→ Your assignment: The lines below that include "Muškarci" are to be found and copied.

→ Records:
__________
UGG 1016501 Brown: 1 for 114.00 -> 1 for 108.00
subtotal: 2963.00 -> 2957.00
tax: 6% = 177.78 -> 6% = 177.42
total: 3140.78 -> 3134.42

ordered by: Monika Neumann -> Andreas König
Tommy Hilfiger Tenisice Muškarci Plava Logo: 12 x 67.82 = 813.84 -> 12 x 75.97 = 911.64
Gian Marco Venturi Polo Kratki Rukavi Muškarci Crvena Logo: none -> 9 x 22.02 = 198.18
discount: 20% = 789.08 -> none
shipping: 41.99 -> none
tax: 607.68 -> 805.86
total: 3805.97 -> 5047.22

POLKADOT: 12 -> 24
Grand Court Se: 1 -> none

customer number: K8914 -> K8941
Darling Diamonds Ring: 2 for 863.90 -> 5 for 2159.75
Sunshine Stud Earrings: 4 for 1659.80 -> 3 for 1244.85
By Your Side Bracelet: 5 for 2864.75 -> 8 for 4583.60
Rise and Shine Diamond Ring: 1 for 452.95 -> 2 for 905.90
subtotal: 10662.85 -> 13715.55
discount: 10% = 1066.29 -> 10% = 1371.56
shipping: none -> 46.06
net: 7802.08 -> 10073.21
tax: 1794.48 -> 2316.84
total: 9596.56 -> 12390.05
__________
→ Your solution:
Tommy Hilfiger Tenisice Muškarci Plava Logo: 12 x 67.82 = 813.84 -> 12 x 75.97 = 911.64
Gian Marco Venturi Polo Kratki Rukavi Muškarci Crvena Logo: none -> 9 x 22.02 = 198.18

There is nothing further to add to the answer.